> **Supplied records**
--------

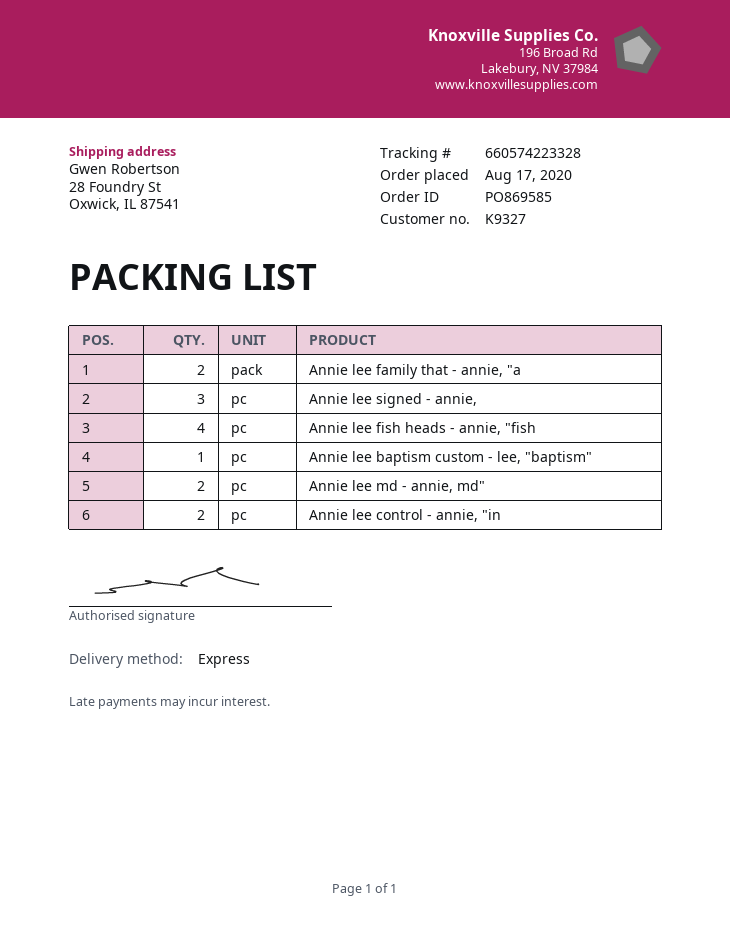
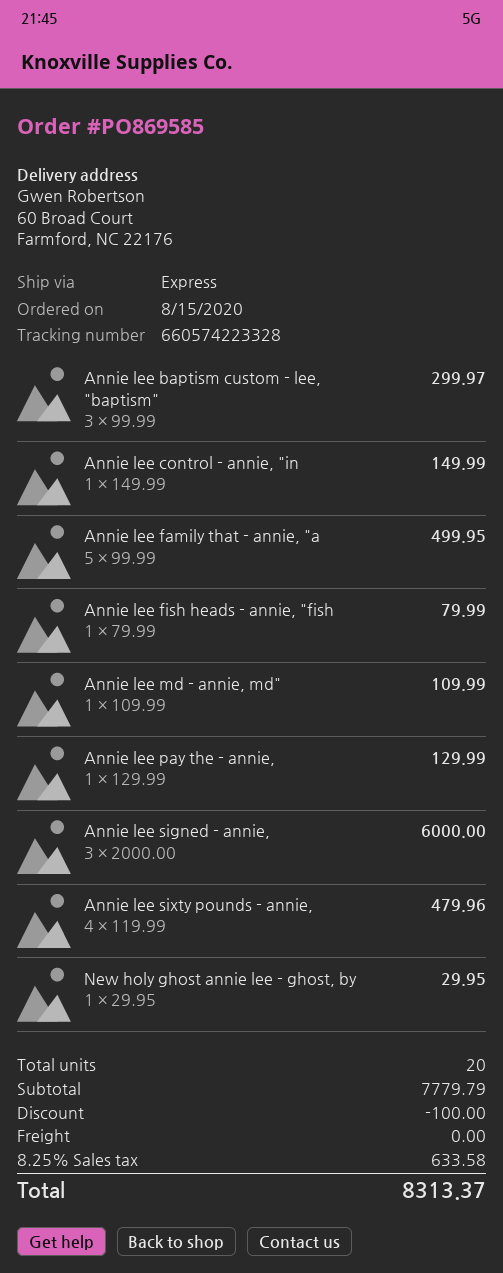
order date: 2020-08-17 -> 2020-08-15
ship to: 28 Foundry St, Oxwick, IL 87541 -> 60 Broad Court, Farmford, NC 22176
Annie lee family that - annie, "a: 2 -> 5
Annie lee fish heads - annie, "fish: 4 -> 1
Annie lee baptism custom - lee, "baptism": 1 -> 3
Annie lee md - annie, md": 2 -> 1
Annie lee control - annie, "in: 2 -> 1
Annie lee pay the - annie,: none -> 1
Annie lee sixty pounds - annie,: none -> 4
New holy ghost annie lee - ghost, by: none -> 1

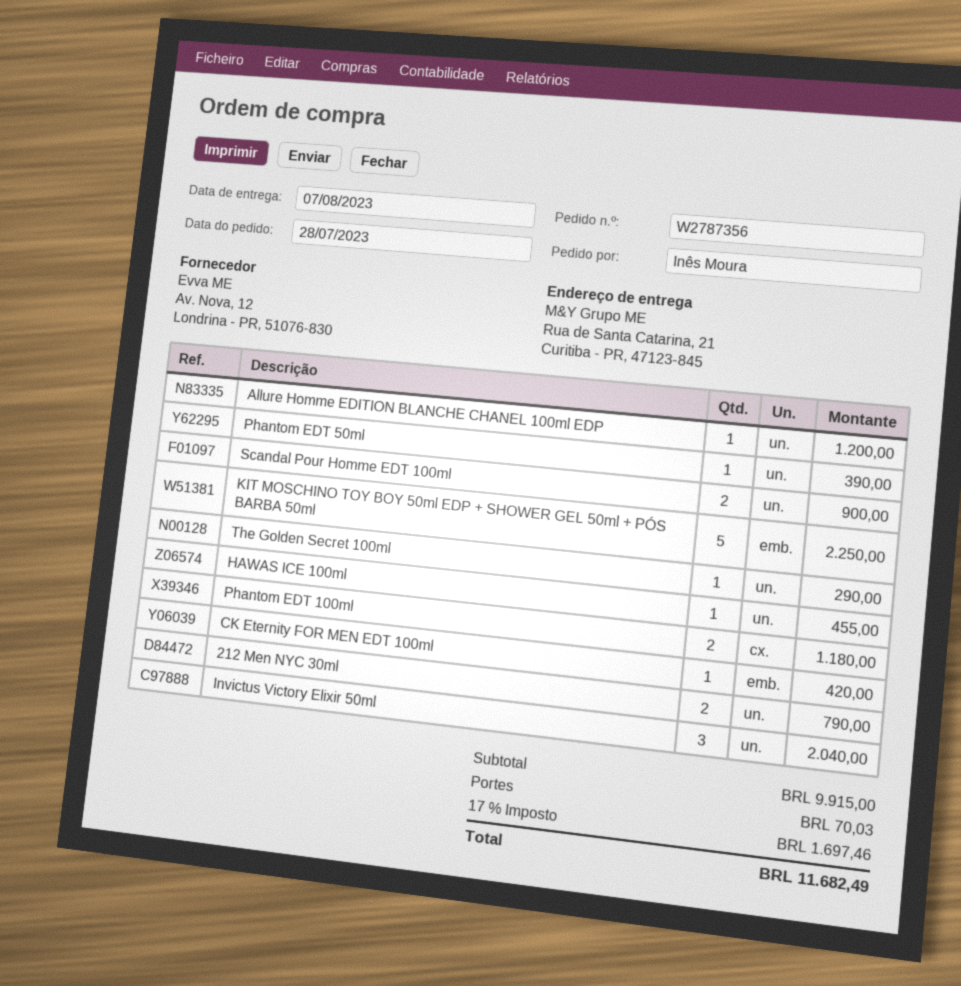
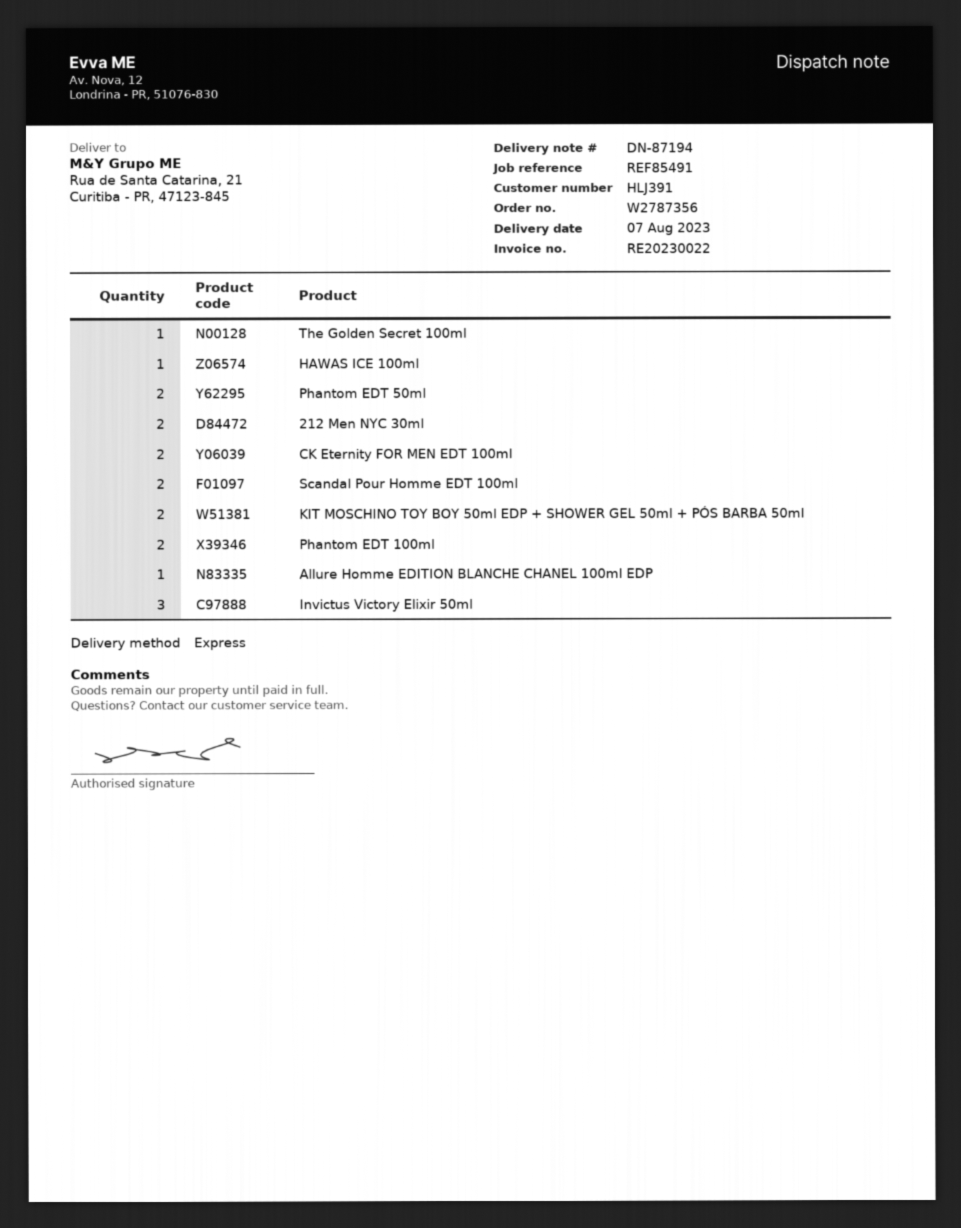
Phantom EDT 50ml: 1 -> 2
KIT MOSCHINO TOY BOY 50ml EDP + SHOWER GEL 50ml + PÓS BARBA 50ml: 5 -> 2
CK Eternity FOR MEN EDT 100ml: 1 -> 2

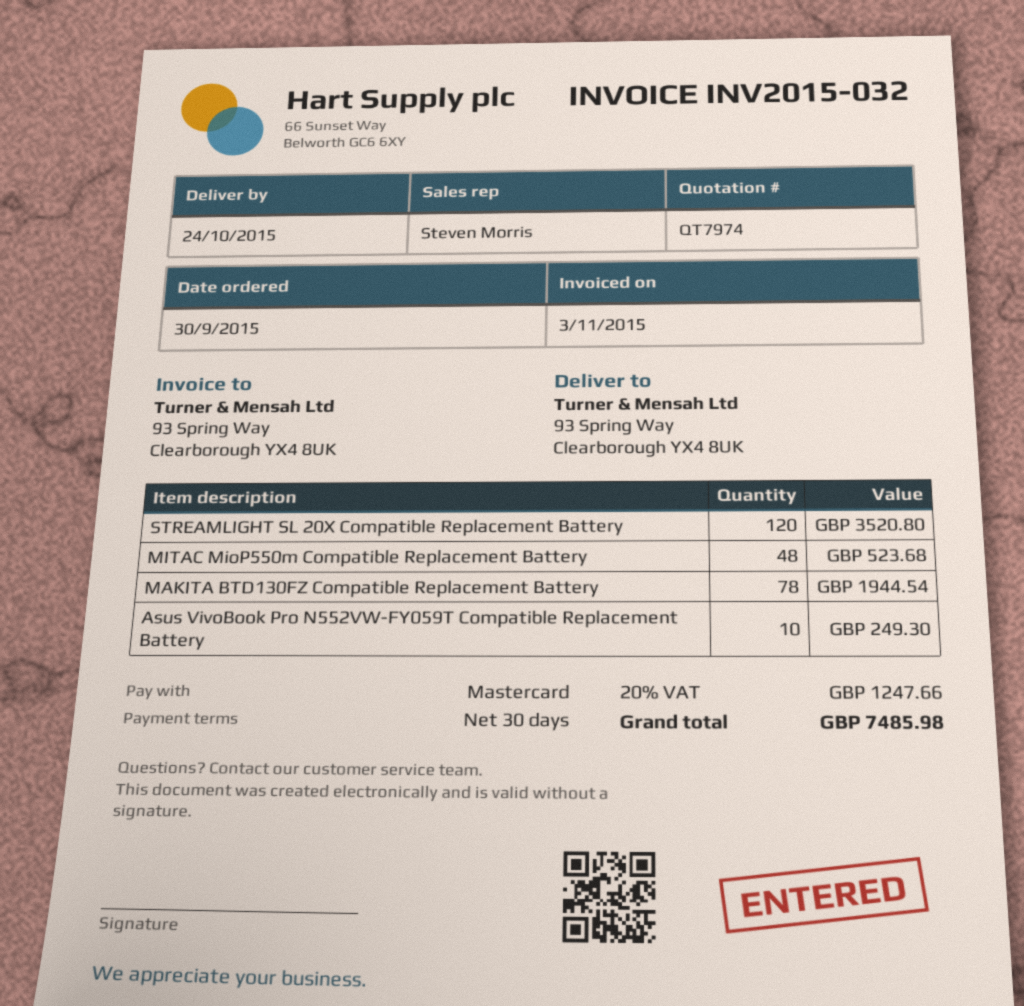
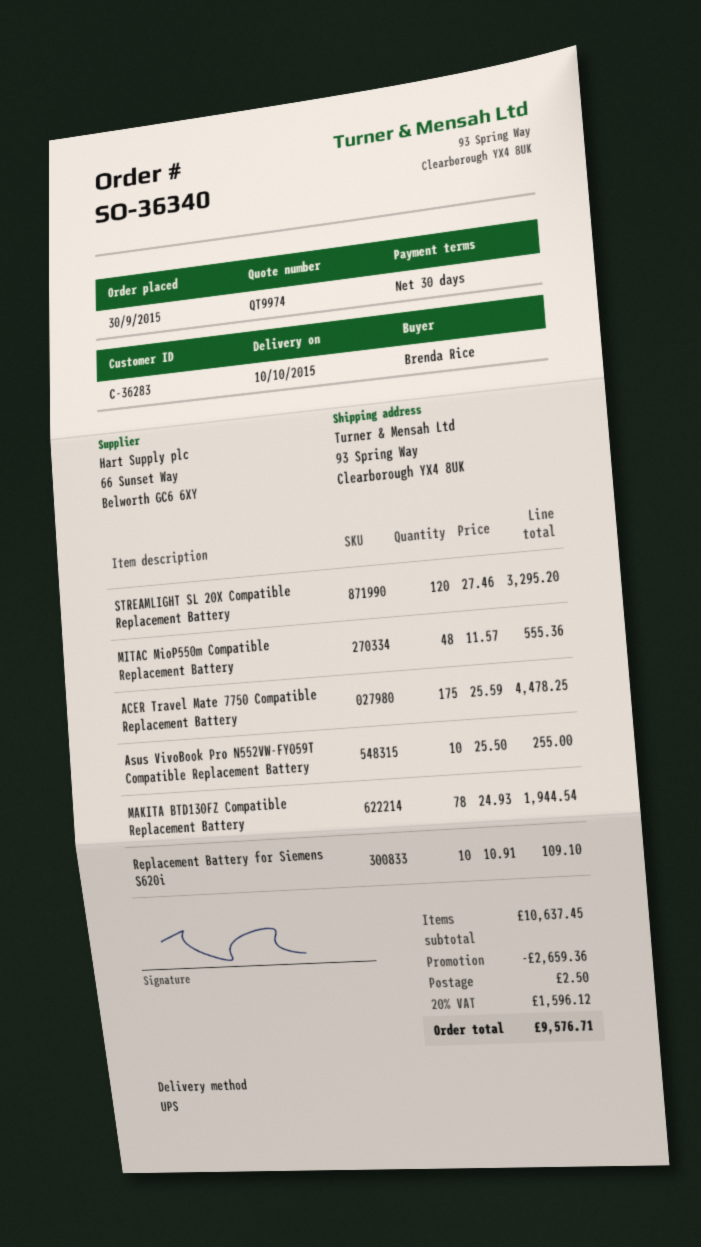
quote number: QT7974 -> QT9974
delivery date: 2015-10-24 -> 2015-10-10
STREAMLIGHT SL 20X Compatible Replacement Battery: 120 for 3520.80 -> 120 for 3295.20
MITAC MioP550m Compatible Replacement Battery: 48 for 523.68 -> 48 for 555.36
Asus VivoBook Pro N552VW-FY059T Compatible Replacement Battery: 10 for 249.30 -> 10 for 255.00
ACER Travel Mate 7750 Compatible Replacement Battery: none -> 175 for 4478.25
Replacement Battery for Siemens S620i: none -> 10 for 109.10
discount: none -> 2659.36
shipping: none -> 2.50
tax: 20% = 1247.66 -> 20% = 1596.12
total: 7485.98 -> 9576.71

--------

> **What the exercise asks**
Every entry must be written out exactly, with all pictures left out.

> **Expected answer**
order date: 2020-08-17 -> 2020-08-15
ship to: 28 Foundry St, Oxwick, IL 87541 -> 60 Broad Court, Farmford, NC 22176
Annie lee family that - annie, "a: 2 -> 5
Annie lee fish heads - annie, "fish: 4 -> 1
Annie lee baptism custom - lee, "baptism": 1 -> 3
Annie lee md - annie, md": 2 -> 1
Annie lee control - annie, "in: 2 -> 1
Annie lee pay the - annie,: none -> 1
Annie lee sixty pounds - annie,: none -> 4
New holy ghost annie lee - ghost, by: none -> 1

Phantom EDT 50ml: 1 -> 2
KIT MOSCHINO TOY BOY 50ml EDP + SHOWER GEL 50ml + PÓS BARBA 50ml: 5 -> 2
CK Eternity FOR MEN EDT 100ml: 1 -> 2

quote number: QT7974 -> QT9974
delivery date: 2015-10-24 -> 2015-10-10
STREAMLIGHT SL 20X Compatible Replacement Battery: 120 for 3520.80 -> 120 for 3295.20
MITAC MioP550m Compatible Replacement Battery: 48 for 523.68 -> 48 for 555.36
Asus VivoBook Pro N552VW-FY059T Compatible Replacement Battery: 10 for 249.30 -> 10 for 255.00
ACER Travel Mate 7750 Compatible Replacement Battery: none -> 175 for 4478.25
Replacement Battery for Siemens S620i: none -> 10 for 109.10
discount: none -> 2659.36
shipping: none -> 2.50
tax: 20% = 1247.66 -> 20% = 1596.12
total: 7485.98 -> 9576.71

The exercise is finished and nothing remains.